Fig. S9 | COVID-19 immune landscape. a, UMAP embeddings of the raw COVID-19 PBMC dataset before integration. b, UMAP embeddings of the COVID-19 PBMC atlas colored by condition and Leiden clustering after SCALEX integration. c, Dotplot of canonical marker genes for each cell-type. Dot color represents average expression level, while dot size represents the proportion of cells in the group expressing the marker. d, UMAP embeddings of the COVID-19 PBMC atlas in individual batches after SCALEX integration, colored by cell-type; the light gray shadows represent the other batches of COVID-19 PBMC atlas. e, Frequency of cell distributions across healthy people and influenza patient controls, and among mild/moderate, severe, and convalescent COVID-19 patients. Dirichlet-multinomial regression was used for pairwise comparisons, ***p<0.001, **p<0.01, *p<0.05.

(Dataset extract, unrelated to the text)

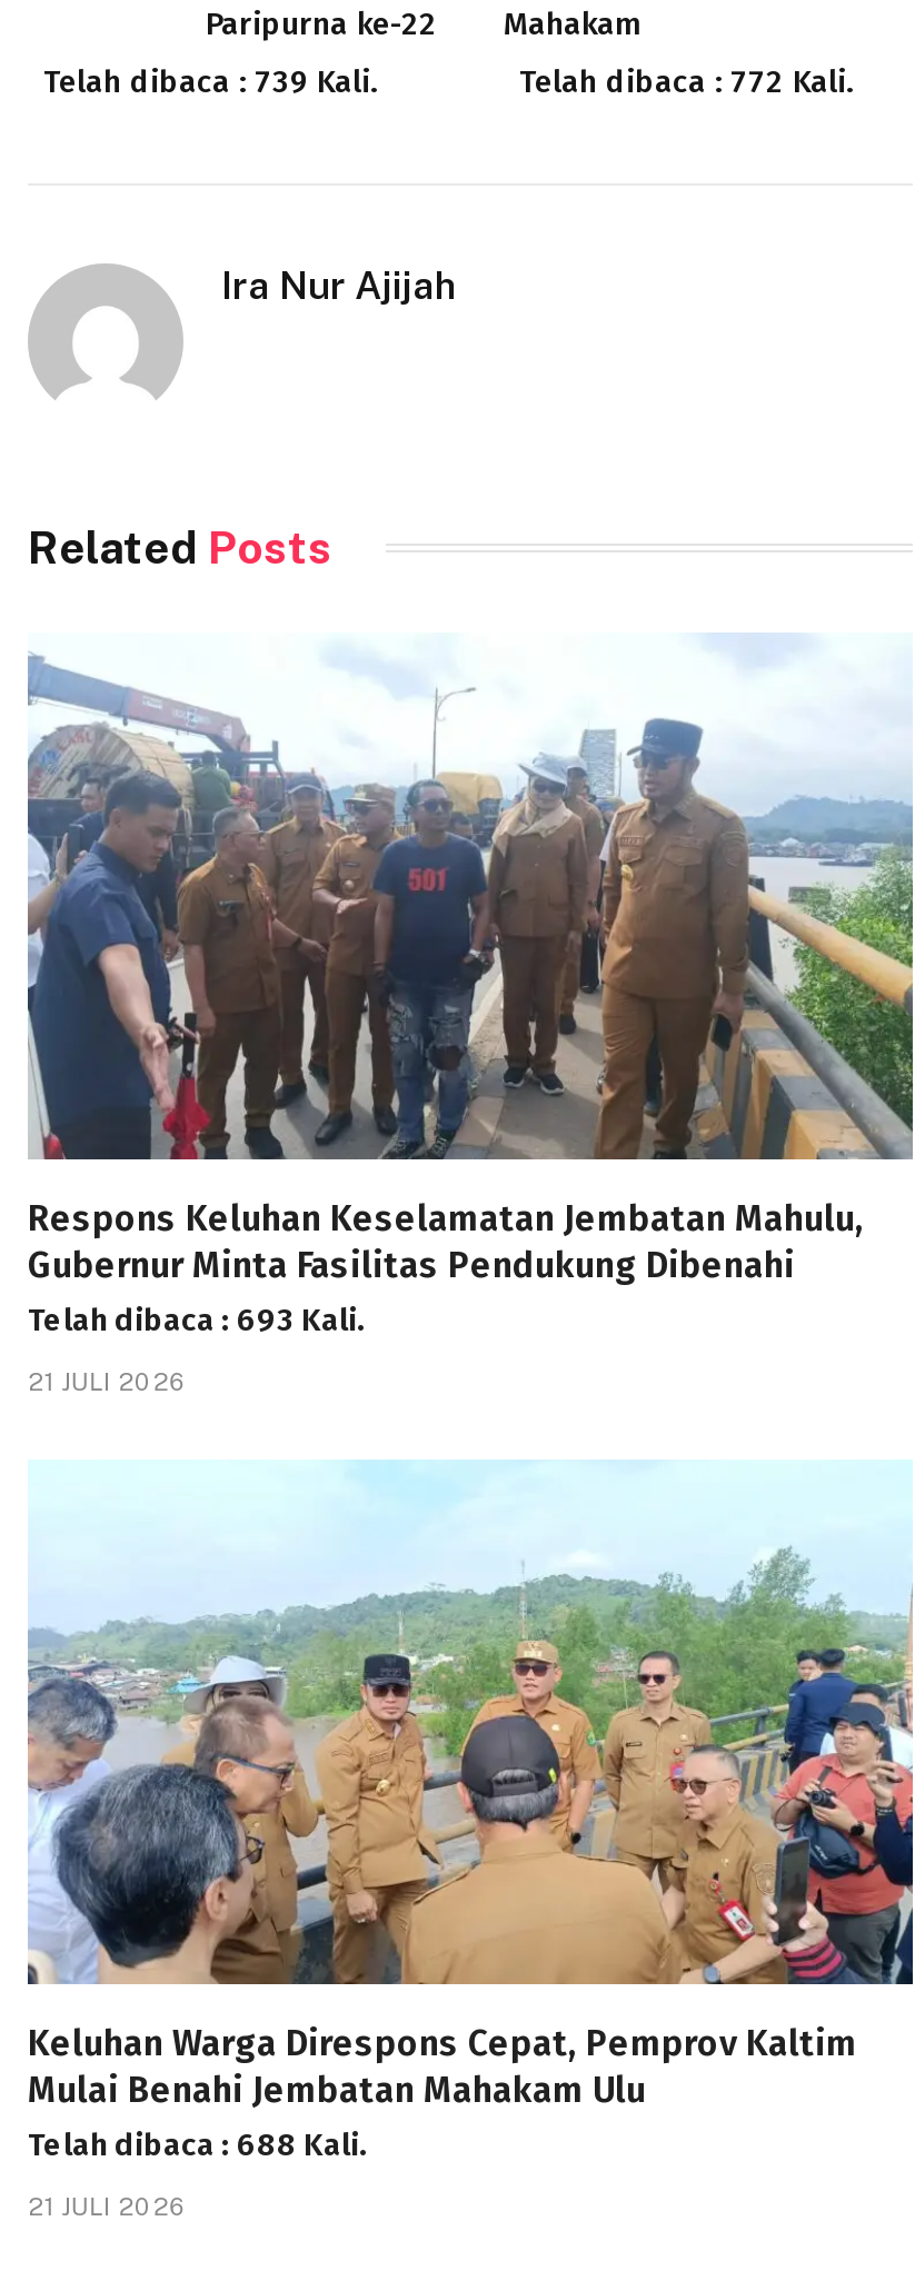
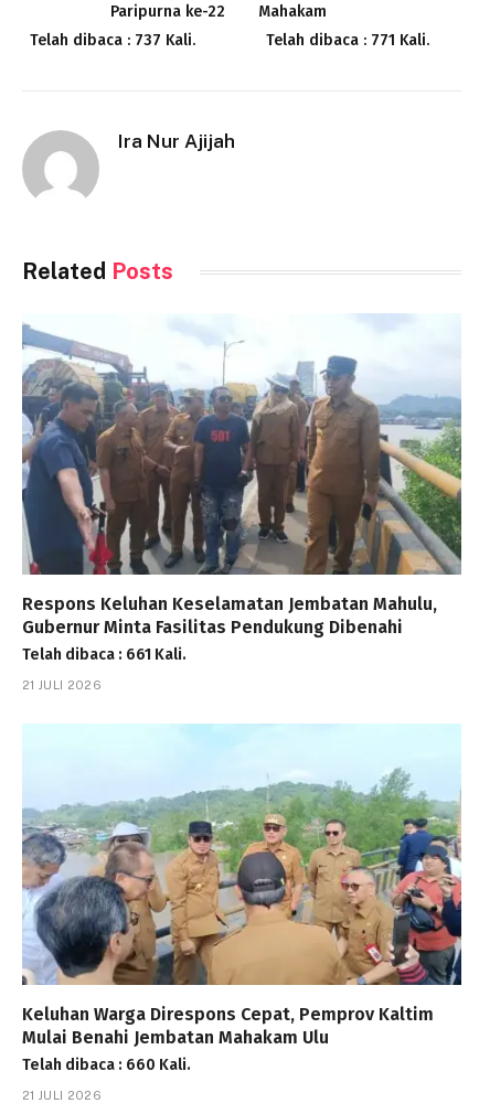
[43,62,377,100] Telah dibaca : 739 Kali. -> [30,31,195,50] Telah dibaca : 737 Kali.
[519,62,853,100] Telah dibaca : 772 Kali. -> [266,31,429,50] Telah dibaca : 771 Kali.
[28,1301,366,1338] Telah dibaca : 693 Kali. -> [22,645,187,664] Telah dibaca : 661 Kali.
[28,2127,368,2165] Telah dibaca : 688 Kali. -> [22,1055,191,1074] Telah dibaca : 660 Kali.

Fig. S10 | COVID-19 heterogeneous dysfunctional immune response. a, Stacked violin plot of differentially-expressed genes between PNPLA2-Immature_Neutrophil and NCF1-Immature_Neutrophil cells. b, GO terms enriched in the differentially-expressed genes for PNPLA2-Immature_Neutrophil and NCF1-Immature_Neutrophil cells. c, Stacked violinplot of differentially-expressed genes between PRDM1-Plasma and MZB1-Plasma. d, GO terms enriched in the differentially-expressed genes for PRDM1-Plasma and MZB1-Plasma cells.
Fig S11 | Projection of the SC4 dataset onto the SCLAEX COVID-19 PBMC atlas. a-b, UMAP embeddings of the SC4 dataset before integration (a) and after projection onto the SCLAEX COVID-19 PBMC space (b). c, Separate UMAP embeddings of each SC4 data batch, after being projected onto the SCALEX COVID-19 PBMC space, colored by cell-type. d, UMAP embeddings of the TUBA8-Mega and IGKC-Mega cells. e, UMAP embeddings of the differentially-expressed genes of TUBA8-Mega and IGKC-Mega cells.